» **What is required**:
Beneath this task are records; print exactly the stretch of them from the line with "ST. LOUIS, IL" through the line with "- 4 Specialized", both ends included.

» **Records for this exercise**:
───
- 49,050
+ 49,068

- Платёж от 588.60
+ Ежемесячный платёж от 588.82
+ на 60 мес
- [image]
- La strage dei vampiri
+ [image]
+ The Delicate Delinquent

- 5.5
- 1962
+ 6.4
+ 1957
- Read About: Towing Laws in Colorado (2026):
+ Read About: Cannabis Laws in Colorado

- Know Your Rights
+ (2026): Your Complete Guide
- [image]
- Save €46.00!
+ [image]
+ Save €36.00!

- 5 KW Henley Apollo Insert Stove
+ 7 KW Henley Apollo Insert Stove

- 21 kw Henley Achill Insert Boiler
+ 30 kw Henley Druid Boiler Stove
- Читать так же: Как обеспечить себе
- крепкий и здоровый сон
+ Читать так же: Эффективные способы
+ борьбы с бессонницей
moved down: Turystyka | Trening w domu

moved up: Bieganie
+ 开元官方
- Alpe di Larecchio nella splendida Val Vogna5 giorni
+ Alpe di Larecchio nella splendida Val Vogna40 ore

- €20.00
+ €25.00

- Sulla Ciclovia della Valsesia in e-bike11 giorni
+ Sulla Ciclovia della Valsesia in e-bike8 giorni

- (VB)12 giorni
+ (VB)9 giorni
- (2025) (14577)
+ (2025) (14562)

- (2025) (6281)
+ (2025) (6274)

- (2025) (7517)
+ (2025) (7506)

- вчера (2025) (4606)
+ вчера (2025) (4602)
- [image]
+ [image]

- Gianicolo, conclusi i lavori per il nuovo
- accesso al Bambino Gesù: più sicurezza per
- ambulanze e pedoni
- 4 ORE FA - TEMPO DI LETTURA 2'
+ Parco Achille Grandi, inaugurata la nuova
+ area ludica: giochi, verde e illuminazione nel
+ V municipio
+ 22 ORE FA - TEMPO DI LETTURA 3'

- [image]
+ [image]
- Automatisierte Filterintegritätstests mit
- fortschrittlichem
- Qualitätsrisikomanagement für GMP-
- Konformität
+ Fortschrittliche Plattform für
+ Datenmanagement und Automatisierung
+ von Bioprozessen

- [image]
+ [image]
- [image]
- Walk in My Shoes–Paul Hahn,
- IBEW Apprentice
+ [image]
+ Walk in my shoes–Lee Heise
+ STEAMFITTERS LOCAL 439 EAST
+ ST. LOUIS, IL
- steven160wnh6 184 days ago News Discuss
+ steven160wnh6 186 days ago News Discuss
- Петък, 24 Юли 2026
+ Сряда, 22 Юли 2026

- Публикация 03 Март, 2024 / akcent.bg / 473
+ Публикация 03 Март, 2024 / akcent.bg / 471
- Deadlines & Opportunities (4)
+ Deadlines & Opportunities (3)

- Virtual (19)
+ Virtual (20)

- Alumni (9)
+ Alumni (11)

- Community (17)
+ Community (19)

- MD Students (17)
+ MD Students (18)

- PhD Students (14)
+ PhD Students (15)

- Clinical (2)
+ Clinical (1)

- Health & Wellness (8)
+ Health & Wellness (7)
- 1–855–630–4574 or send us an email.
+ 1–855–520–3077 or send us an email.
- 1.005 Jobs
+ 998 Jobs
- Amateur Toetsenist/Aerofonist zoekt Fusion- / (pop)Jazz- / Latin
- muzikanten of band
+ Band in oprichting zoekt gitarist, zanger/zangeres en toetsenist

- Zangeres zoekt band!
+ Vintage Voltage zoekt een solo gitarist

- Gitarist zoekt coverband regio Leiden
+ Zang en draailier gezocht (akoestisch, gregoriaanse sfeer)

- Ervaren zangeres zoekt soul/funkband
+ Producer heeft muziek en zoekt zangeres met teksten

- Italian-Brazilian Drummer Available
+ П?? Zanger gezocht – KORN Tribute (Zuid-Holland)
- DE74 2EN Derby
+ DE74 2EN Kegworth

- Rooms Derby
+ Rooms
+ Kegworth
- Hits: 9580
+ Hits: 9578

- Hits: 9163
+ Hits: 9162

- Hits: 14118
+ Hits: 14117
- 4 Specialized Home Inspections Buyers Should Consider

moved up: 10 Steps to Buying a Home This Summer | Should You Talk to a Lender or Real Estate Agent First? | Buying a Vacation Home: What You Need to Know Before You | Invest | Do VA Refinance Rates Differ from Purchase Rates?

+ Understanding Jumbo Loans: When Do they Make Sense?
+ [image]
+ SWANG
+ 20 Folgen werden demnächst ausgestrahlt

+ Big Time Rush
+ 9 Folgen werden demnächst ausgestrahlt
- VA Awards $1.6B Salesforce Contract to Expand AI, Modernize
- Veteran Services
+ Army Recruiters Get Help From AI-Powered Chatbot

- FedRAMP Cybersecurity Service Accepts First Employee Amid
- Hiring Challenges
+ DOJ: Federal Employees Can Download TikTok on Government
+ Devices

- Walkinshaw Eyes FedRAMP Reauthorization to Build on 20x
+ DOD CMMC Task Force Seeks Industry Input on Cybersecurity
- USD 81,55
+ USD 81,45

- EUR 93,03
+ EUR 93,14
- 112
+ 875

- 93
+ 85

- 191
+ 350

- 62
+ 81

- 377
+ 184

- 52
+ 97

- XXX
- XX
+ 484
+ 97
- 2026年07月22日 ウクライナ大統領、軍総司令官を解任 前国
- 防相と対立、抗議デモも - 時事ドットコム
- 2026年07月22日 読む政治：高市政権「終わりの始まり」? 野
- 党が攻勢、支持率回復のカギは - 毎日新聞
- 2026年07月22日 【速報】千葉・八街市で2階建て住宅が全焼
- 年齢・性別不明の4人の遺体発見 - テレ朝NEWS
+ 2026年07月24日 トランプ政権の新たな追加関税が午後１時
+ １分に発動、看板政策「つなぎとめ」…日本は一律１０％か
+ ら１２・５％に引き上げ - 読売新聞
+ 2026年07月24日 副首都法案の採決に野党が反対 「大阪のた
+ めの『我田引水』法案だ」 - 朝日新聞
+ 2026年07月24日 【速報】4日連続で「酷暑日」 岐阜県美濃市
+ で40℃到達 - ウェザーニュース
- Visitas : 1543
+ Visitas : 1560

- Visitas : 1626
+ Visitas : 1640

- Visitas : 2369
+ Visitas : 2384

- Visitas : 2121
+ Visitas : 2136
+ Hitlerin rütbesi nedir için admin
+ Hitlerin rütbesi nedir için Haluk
───
» **Exercise solution**:
+ ST. LOUIS, IL
- steven160wnh6 184 days ago News Discuss
+ steven160wnh6 186 days ago News Discuss
- Петък, 24 Юли 2026
+ Сряда, 22 Юли 2026

- Публикация 03 Март, 2024 / akcent.bg / 473
+ Публикация 03 Март, 2024 / akcent.bg / 471
- Deadlines & Opportunities (4)
+ Deadlines & Opportunities (3)

- Virtual (19)
+ Virtual (20)

- Alumni (9)
+ Alumni (11)

- Community (17)
+ Community (19)

- MD Students (17)
+ MD Students (18)

- PhD Students (14)
+ PhD Students (15)

- Clinical (2)
+ Clinical (1)

- Health & Wellness (8)
+ Health & Wellness (7)
- 1–855–630–4574 or send us an email.
+ 1–855–520–3077 or send us an email.
- 1.005 Jobs
+ 998 Jobs
- Amateur Toetsenist/Aerofonist zoekt Fusion- / (pop)Jazz- / Latin
- muzikanten of band
+ Band in oprichting zoekt gitarist, zanger/zangeres en toetsenist

- Zangeres zoekt band!
+ Vintage Voltage zoekt een solo gitarist

- Gitarist zoekt coverband regio Leiden
+ Zang en draailier gezocht (akoestisch, gregoriaanse sfeer)

- Ervaren zangeres zoekt soul/funkband
+ Producer heeft muziek en zoekt zangeres met teksten

- Italian-Brazilian Drummer Available
+ П?? Zanger gezocht – KORN Tribute (Zuid-Holland)
- DE74 2EN Derby
+ DE74 2EN Kegworth

- Rooms Derby
+ Rooms
+ Kegworth
- Hits: 9580
+ Hits: 9578

- Hits: 9163
+ Hits: 9162

- Hits: 14118
+ Hits: 14117
- 4 Specialized Home Inspections Buyers Should Consider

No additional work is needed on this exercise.